__Task item__:
Leave out the images and output the records word for word.

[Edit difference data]
BEGIN
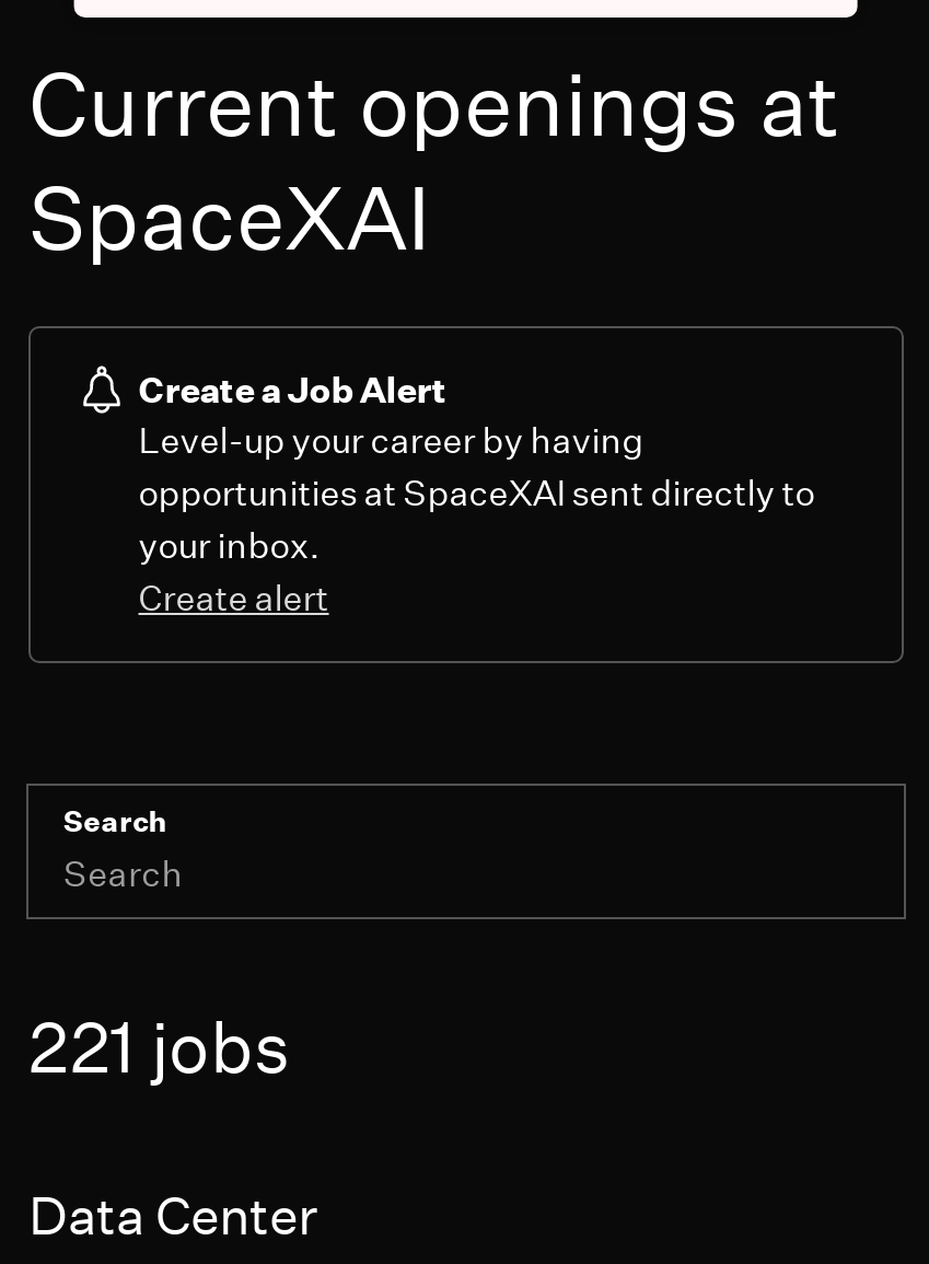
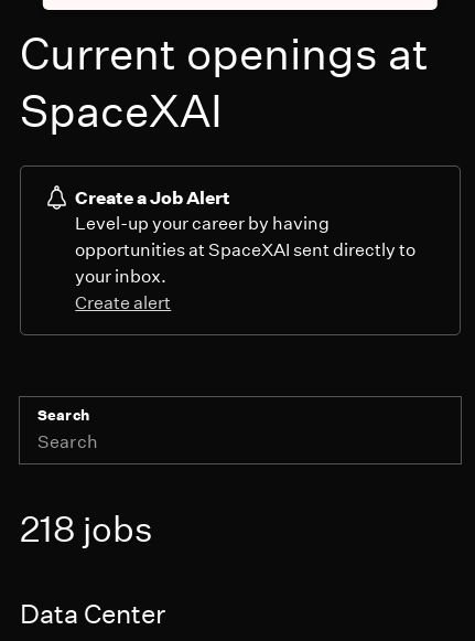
[28,1005,291,1090] 221 jobs -> [20,508,153,551] 218 jobs

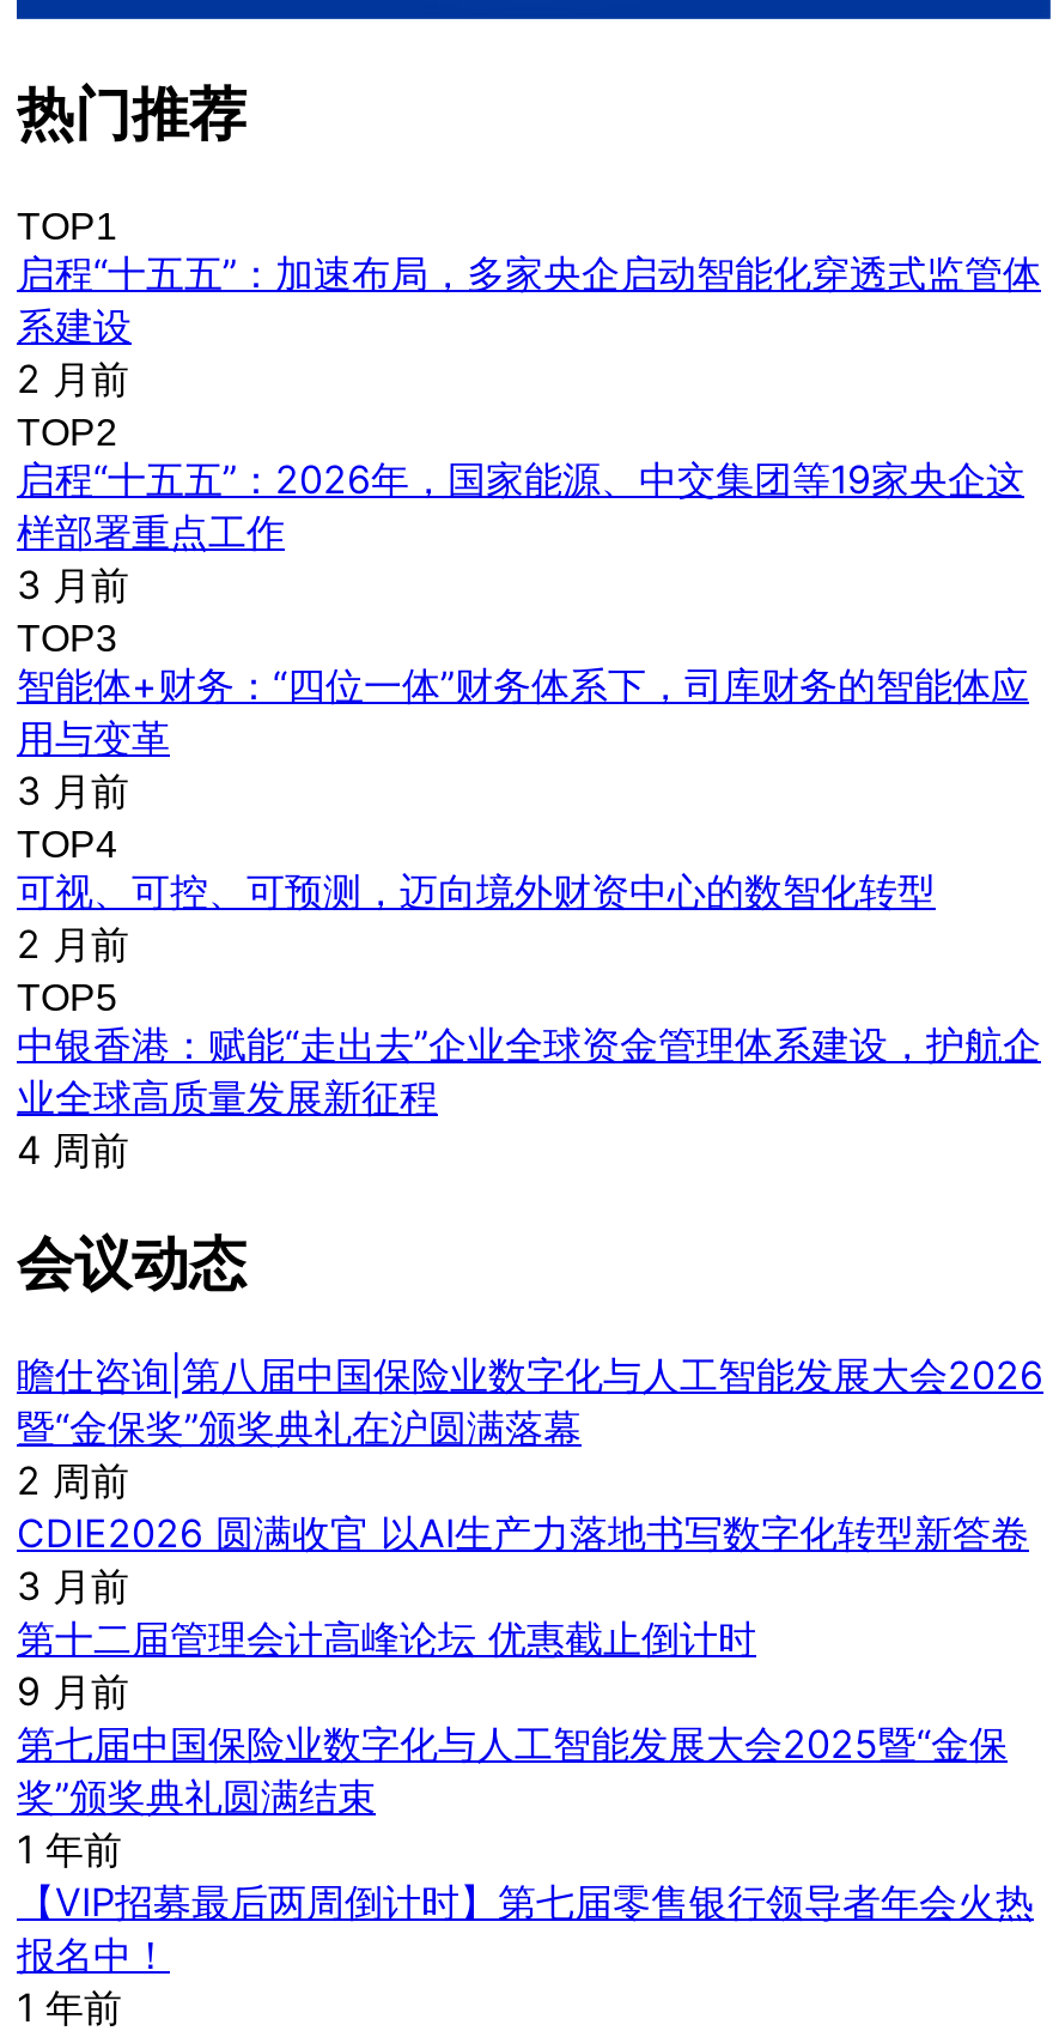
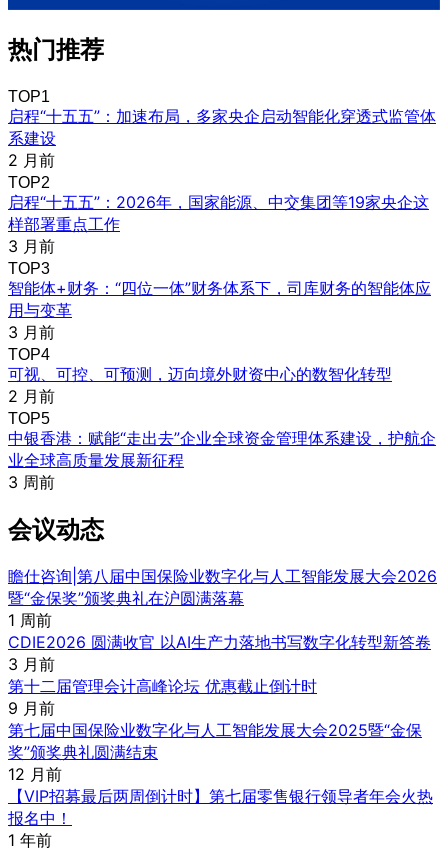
[17,1126,129,1174] 4 周前 -> [8,472,55,492] 3 周前
[17,1456,129,1504] 2 周前 -> [8,610,52,630] 1 周前
[17,1825,122,1872] 1 年前 -> [8,764,62,784] 12 月前

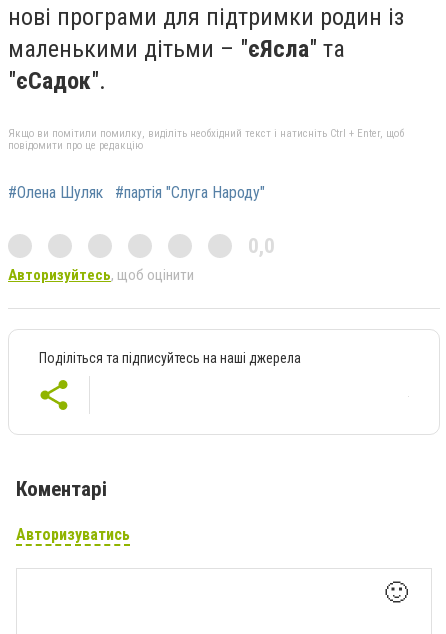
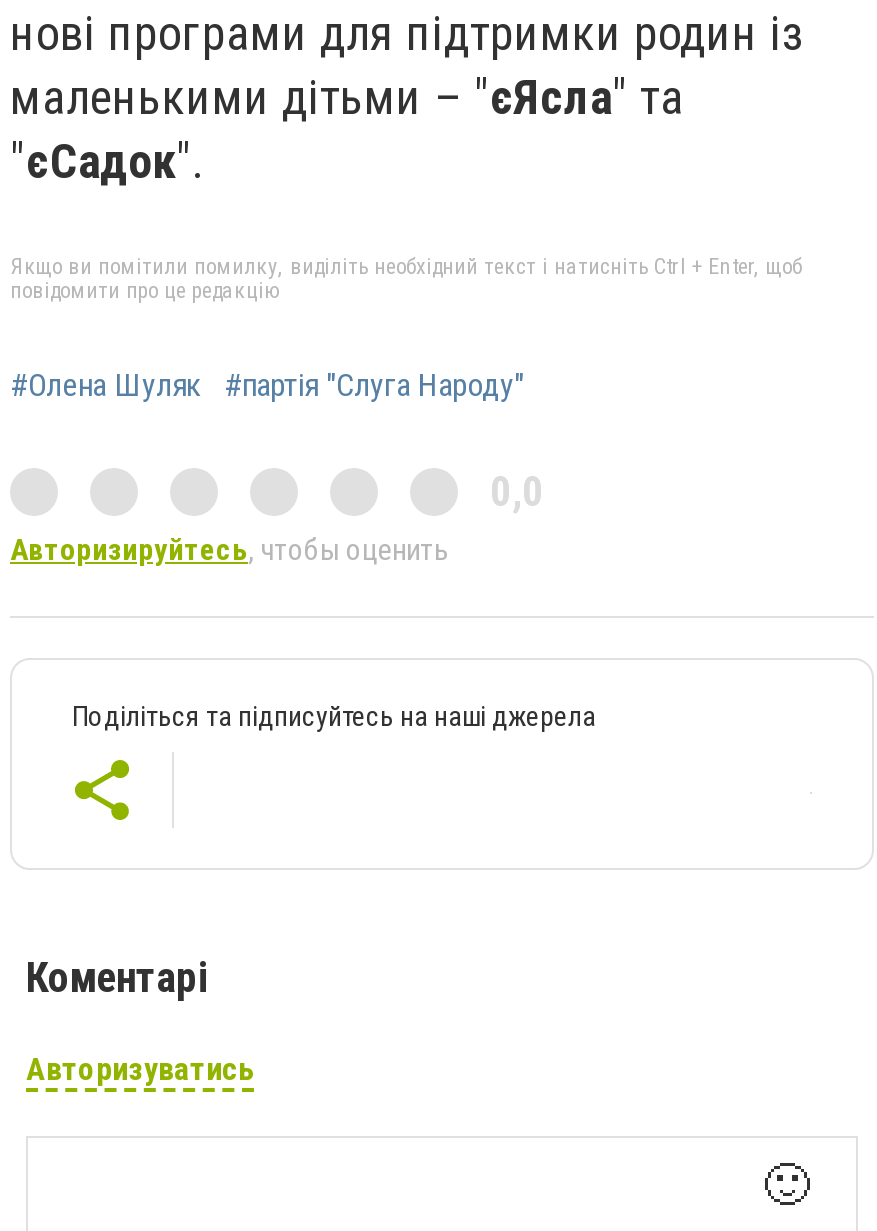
[8,266,194,284] Авторизуйтесь, щоб оцінити -> [10,532,448,568] Авторизируйтесь, чтобы оценить

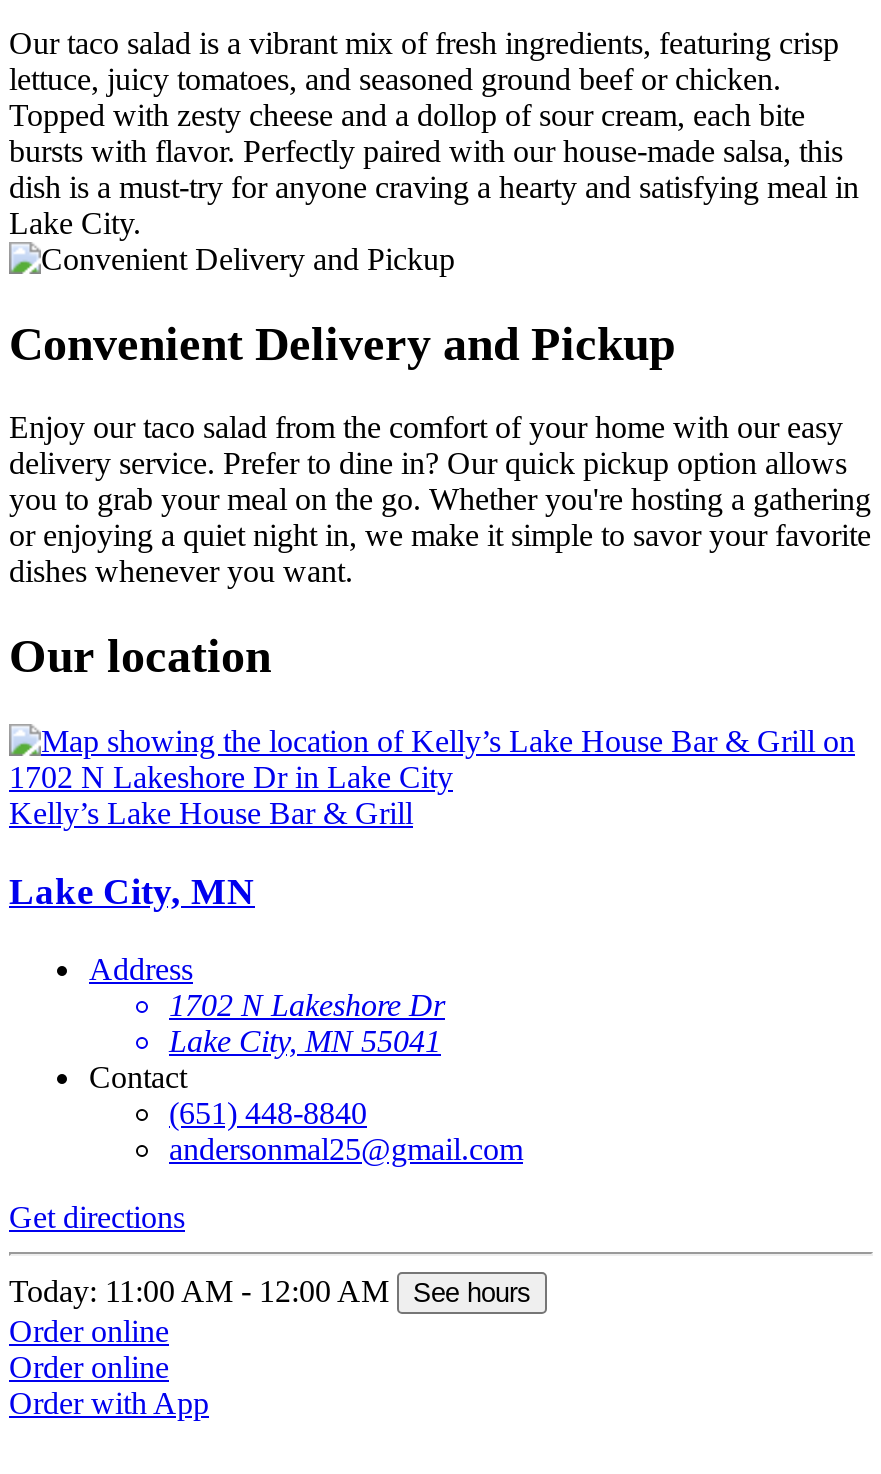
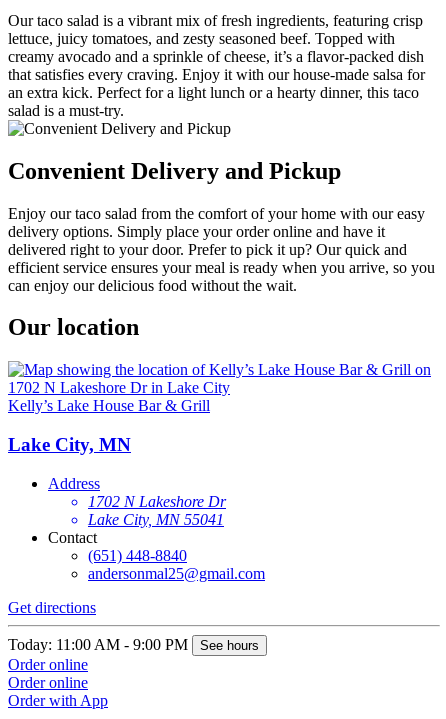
[9,61,859,239] lettuce, juicy tomatoes, and seasoned ground beef or chicken. | Topped with zesty cheese and a dollop of sour cream, each bite | bursts with flavor. Perfectly paired with our house-made salsa, this | dish is a must-try for anyone craving a hearty and satisfying meal in | Lake City. -> [8,30,425,119] lettuce, juicy tomatoes, and zesty seasoned beef. Topped with | creamy avocado and a sprinkle of cheese, it’s a flavor-packed dish | that satisfies every craving. Enjoy it with our house-made salsa for | an extra kick. Perfect for a light lunch or a hearty dinner, this taco | salad is a must-try.
[9,447,871,589] delivery service. Prefer to dine in? Our quick pickup option allows | you to grab your meal on the go. Whether you're hosting a gathering | or enjoying a quiet night in, we make it simple to savor your favorite | dishes whenever you want. -> [8,222,435,294] delivery options. Simply place your order online and have it | delivered right to your door. Prefer to pick it up? Our quick and | efficient service ensures your meal is ready when you arrive, so you | can enjoy our delicious food without the wait.
[9,1274,531,1308] Today: 11:00 AM - 12:00 AM See hours -> [8,636,259,653] Today: 11:00 AM - 9:00 PM See hours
END
__Answer to this problem__:
[28,1005,291,1090] 221 jobs -> [20,508,153,551] 218 jobs

[17,1126,129,1174] 4 周前 -> [8,472,55,492] 3 周前
[17,1456,129,1504] 2 周前 -> [8,610,52,630] 1 周前
[17,1825,122,1872] 1 年前 -> [8,764,62,784] 12 月前

[8,266,194,284] Авторизуйтесь, щоб оцінити -> [10,532,448,568] Авторизируйтесь, чтобы оценить

[9,61,859,239] lettuce, juicy tomatoes, and seasoned ground beef or chicken. | Topped with zesty cheese and a dollop of sour cream, each bite | bursts with flavor. Perfectly paired with our house-made salsa, this | dish is a must-try for anyone craving a hearty and satisfying meal in | Lake City. -> [8,30,425,119] lettuce, juicy tomatoes, and zesty seasoned beef. Topped with | creamy avocado and a sprinkle of cheese, it’s a flavor-packed dish | that satisfies every craving. Enjoy it with our house-made salsa for | an extra kick. Perfect for a light lunch or a hearty dinner, this taco | salad is a must-try.
[9,447,871,589] delivery service. Prefer to dine in? Our quick pickup option allows | you to grab your meal on the go. Whether you're hosting a gathering | or enjoying a quiet night in, we make it simple to savor your favorite | dishes whenever you want. -> [8,222,435,294] delivery options. Simply place your order online and have it | delivered right to your door. Prefer to pick it up? Our quick and | efficient service ensures your meal is ready when you arrive, so you | can enjoy our delicious food without the wait.
[9,1274,531,1308] Today: 11:00 AM - 12:00 AM See hours -> [8,636,259,653] Today: 11:00 AM - 9:00 PM See hours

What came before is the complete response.